# Data to process
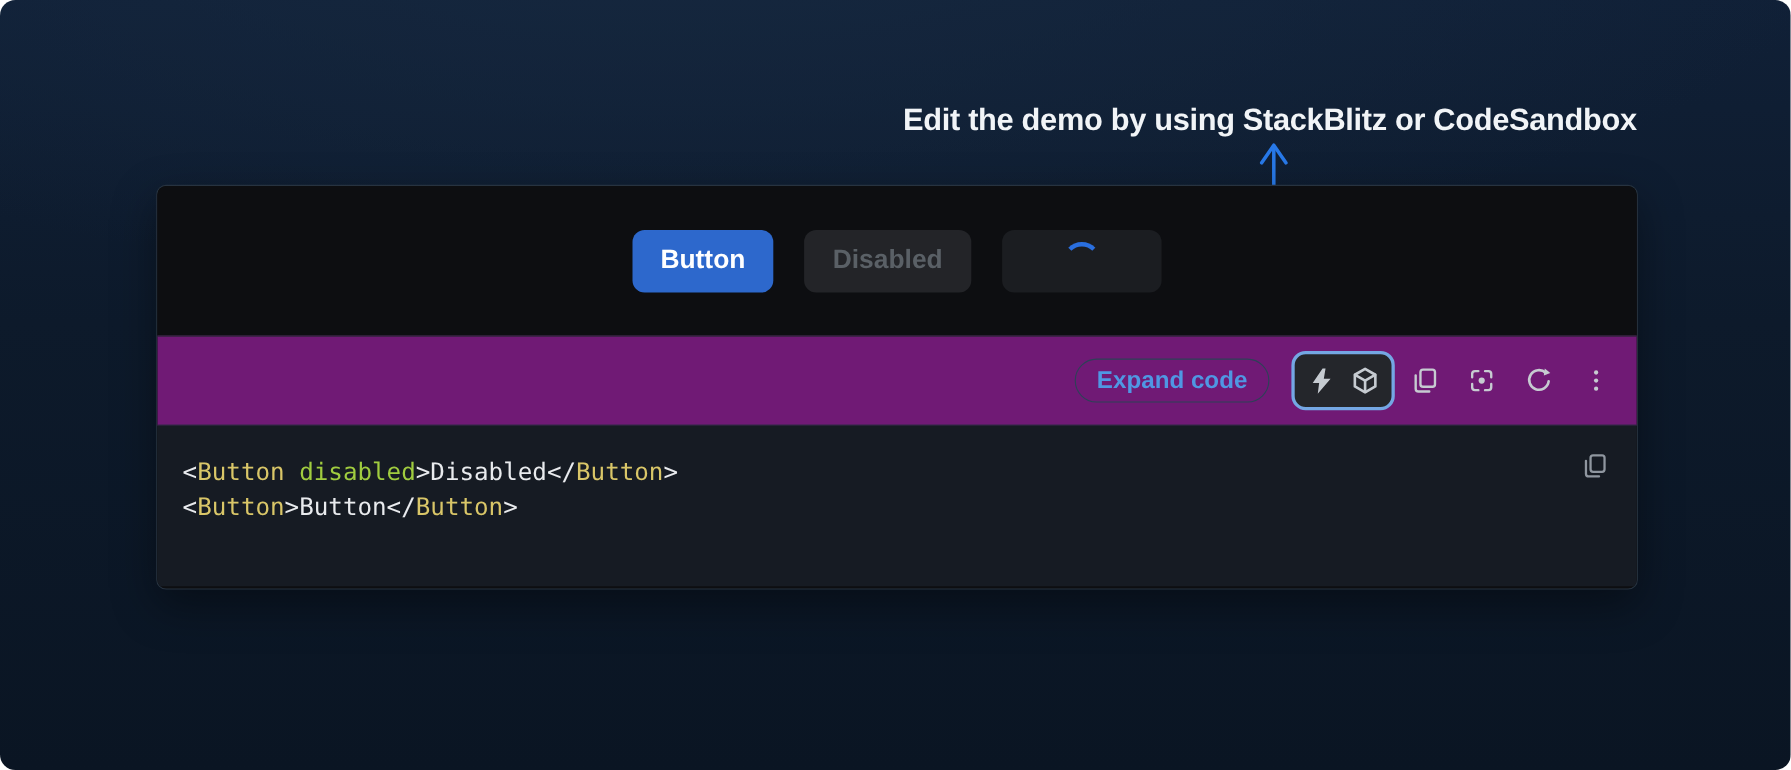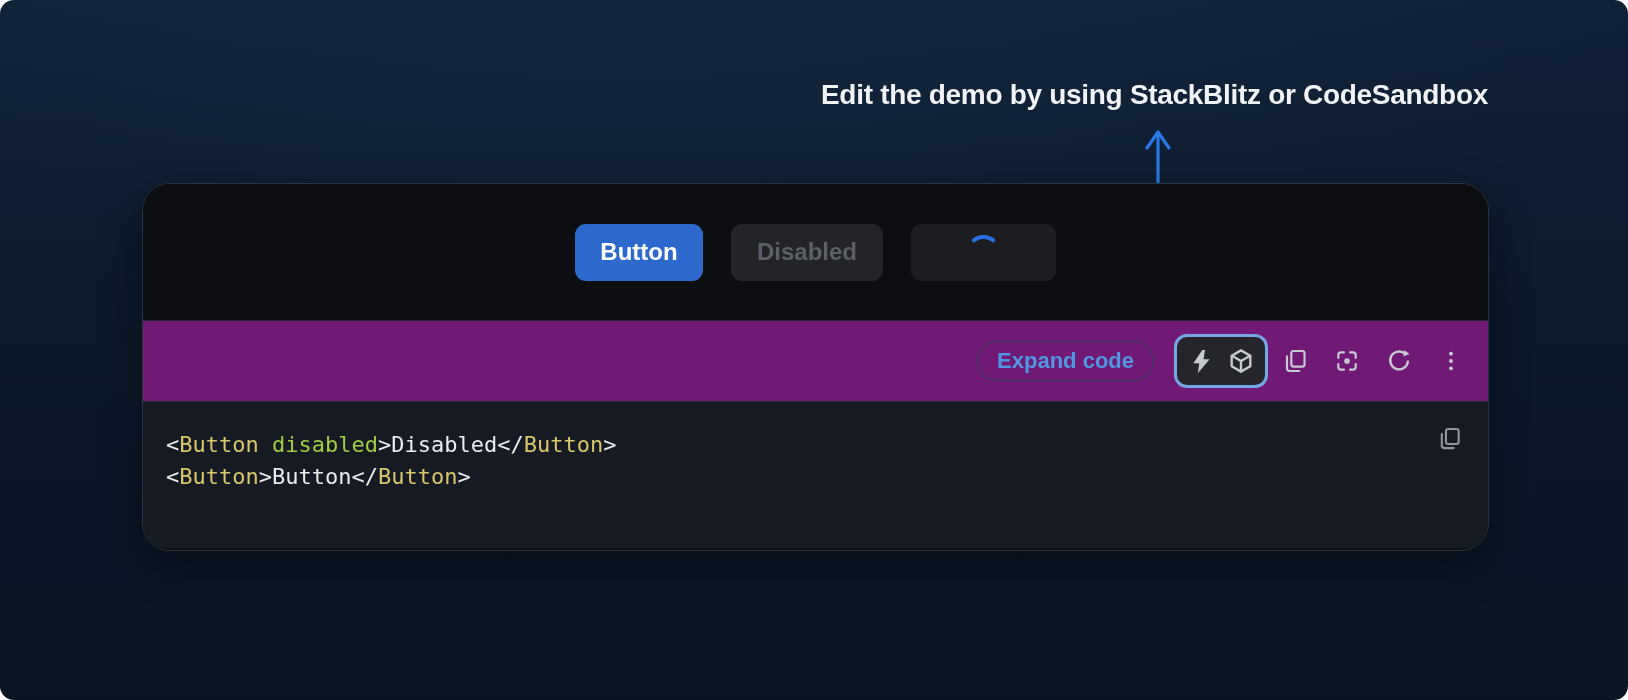"Edit the demo by using" .annotation-title { top: 79px -> 93px }
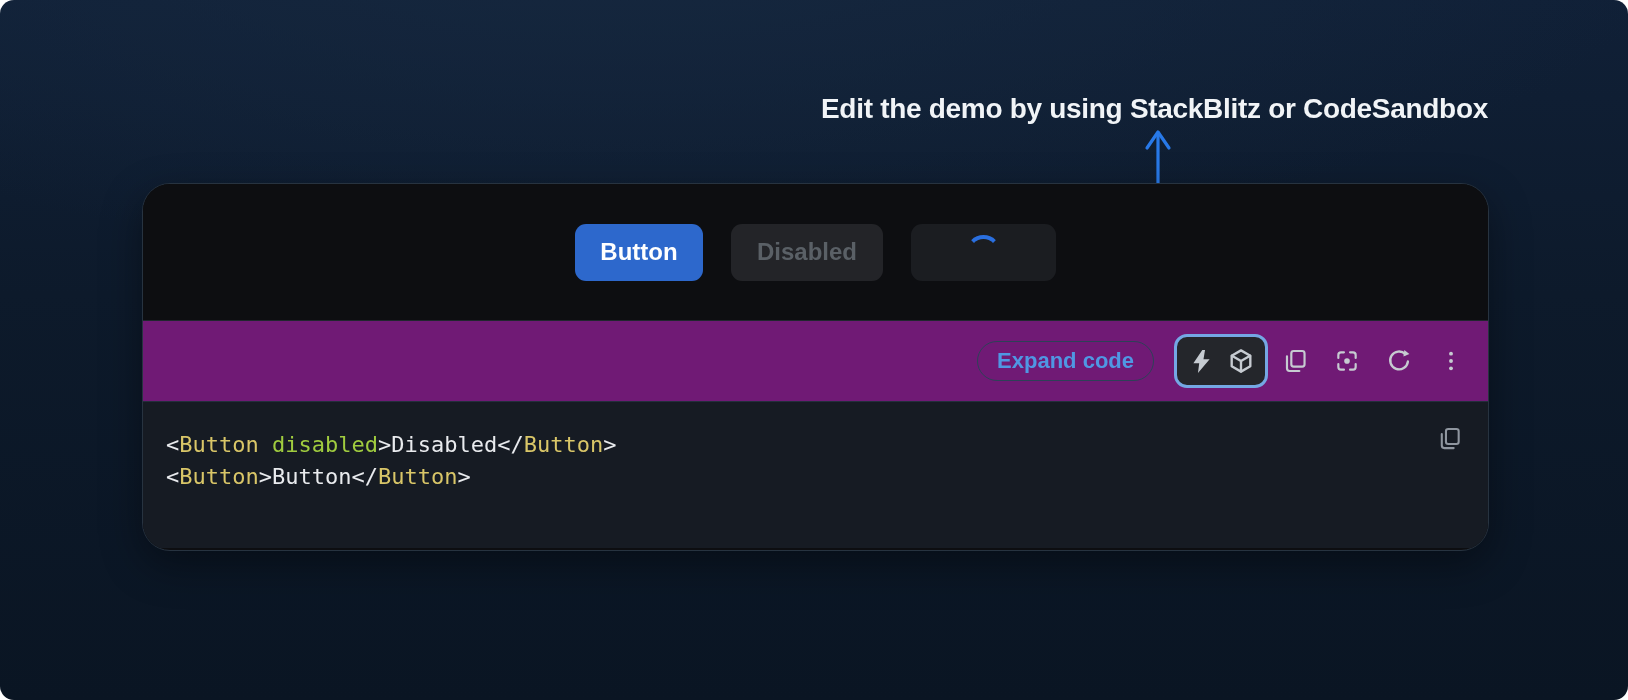"Button" .card { border-radius: 28px -> 9px; margin-top: 15px -> none }
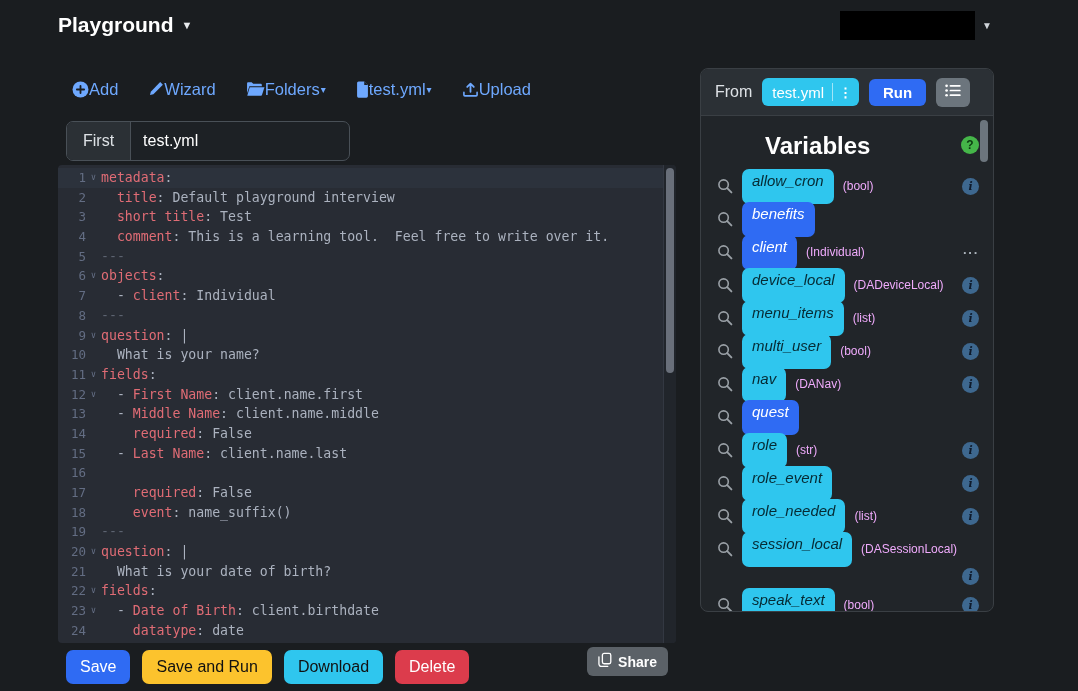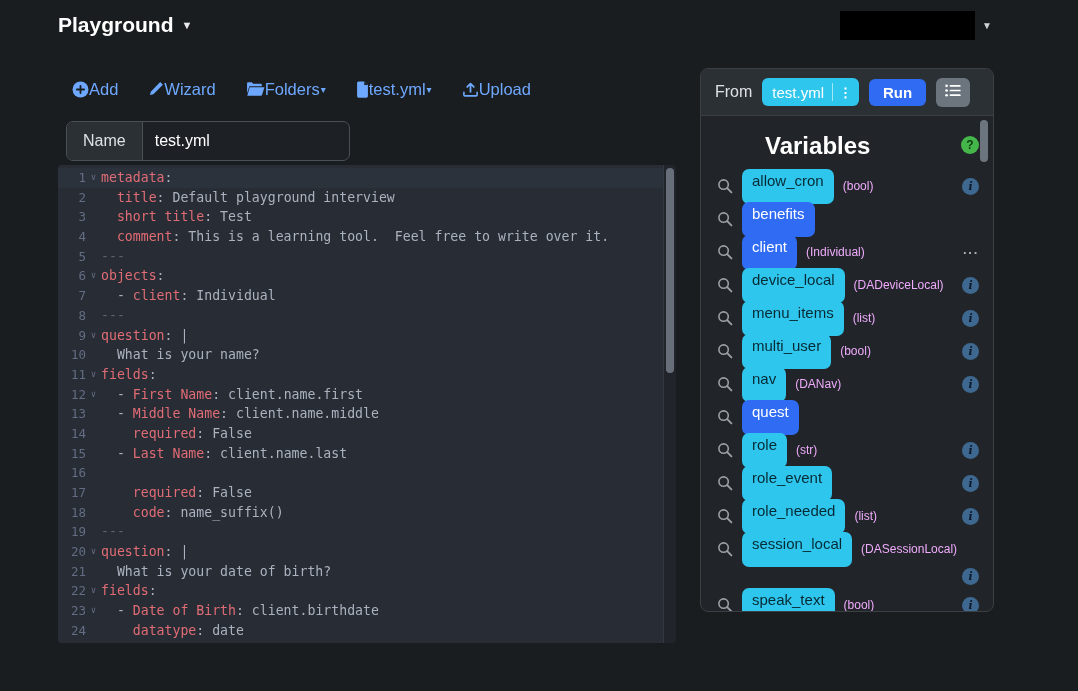"Name" span.name-label { text: Name -> First }
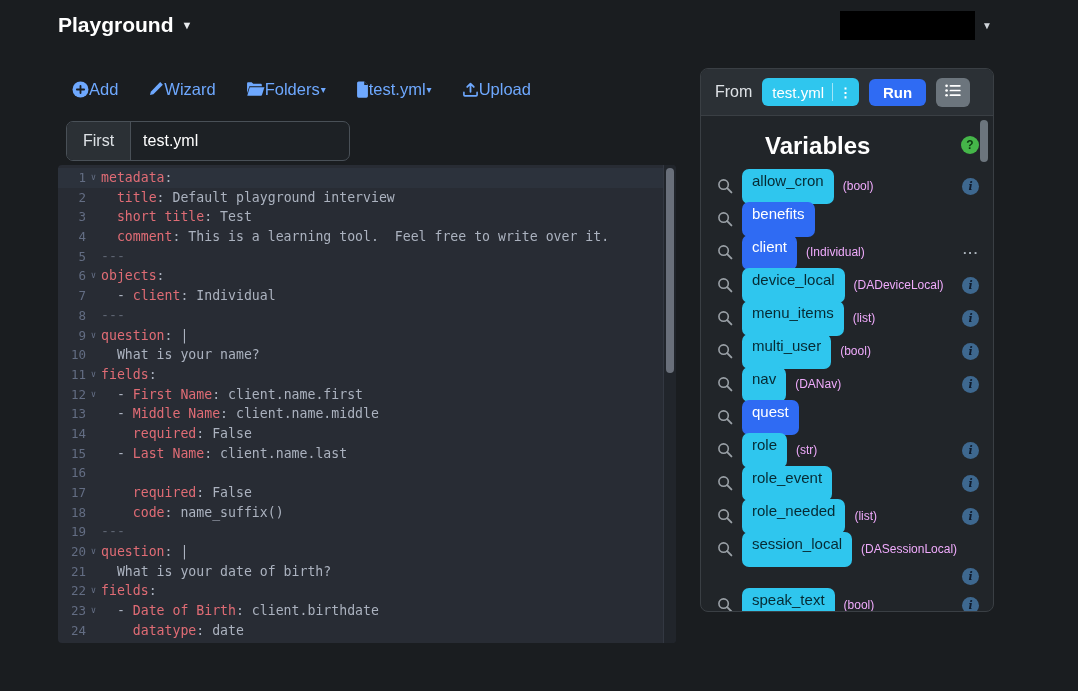"allow_cron" .chip { font-style: none -> italic }
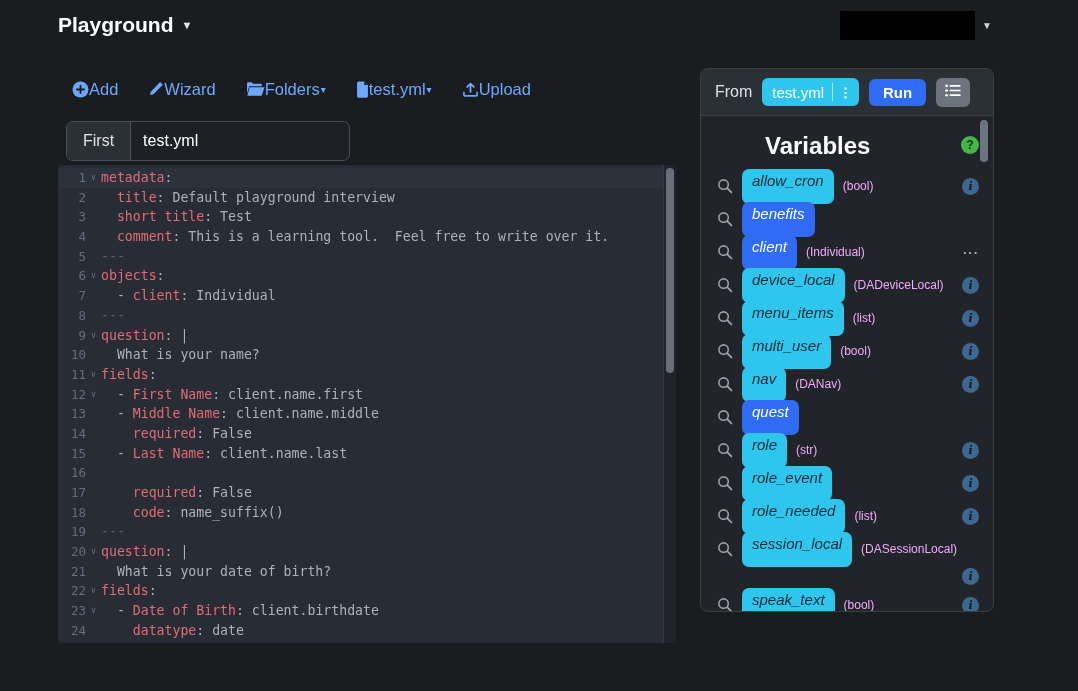"code" span.k { text: code -> event }
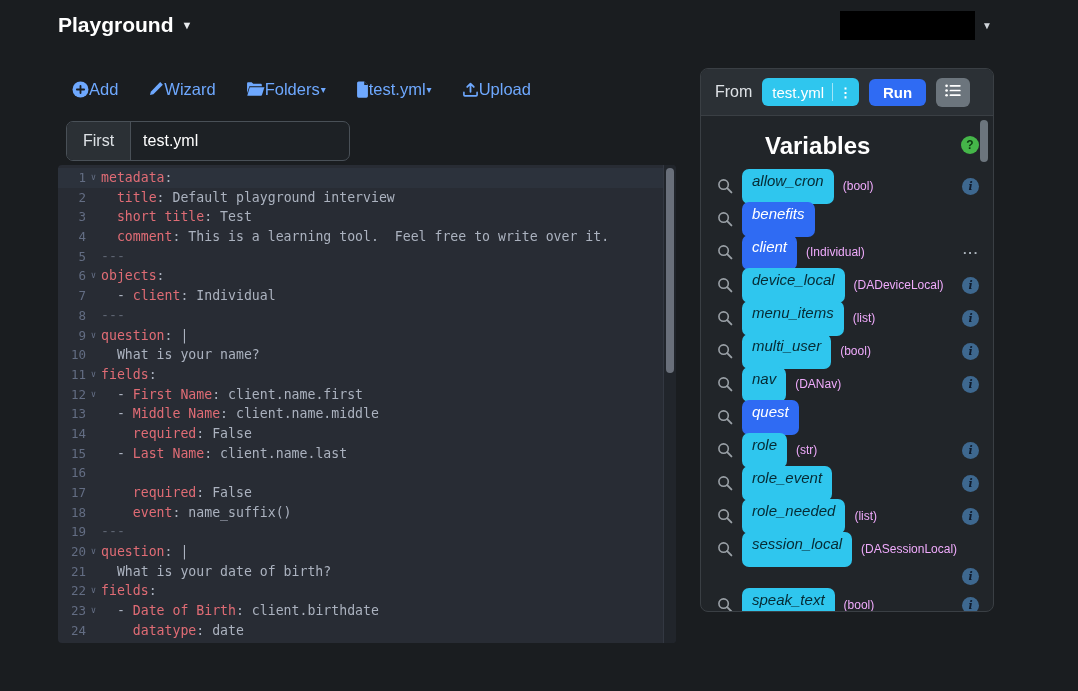"Save" div.actions { html: none -> <div> <button>Save</button> <button>Save and Run</button> <button>Download</button> <button>Delete</button> <button> <span><svg> <rect></rect> <path></path> </svg></span> <span>Share</span> </button> </div> }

# What you need to do
Lines from the one containing "border-radius: 28px ->" through the end of the listing, both included, are to be restated exactly, and pictures are to be left out.

# Result below
"Button" .card { border-radius: 28px -> 9px; margin-top: 15px -> none }
"Name" span.name-label { text: Name -> First }
"allow_cron" .chip { font-style: none -> italic }
"code" span.k { text: code -> event }
"Save" div.actions { html: none -> <div> <button>Save</button> <button>Save and Run</button> <button>Download</button> <button>Delete</button> <button> <span><svg> <rect></rect> <path></path> </svg></span> <span>Share</span> </button> </div> }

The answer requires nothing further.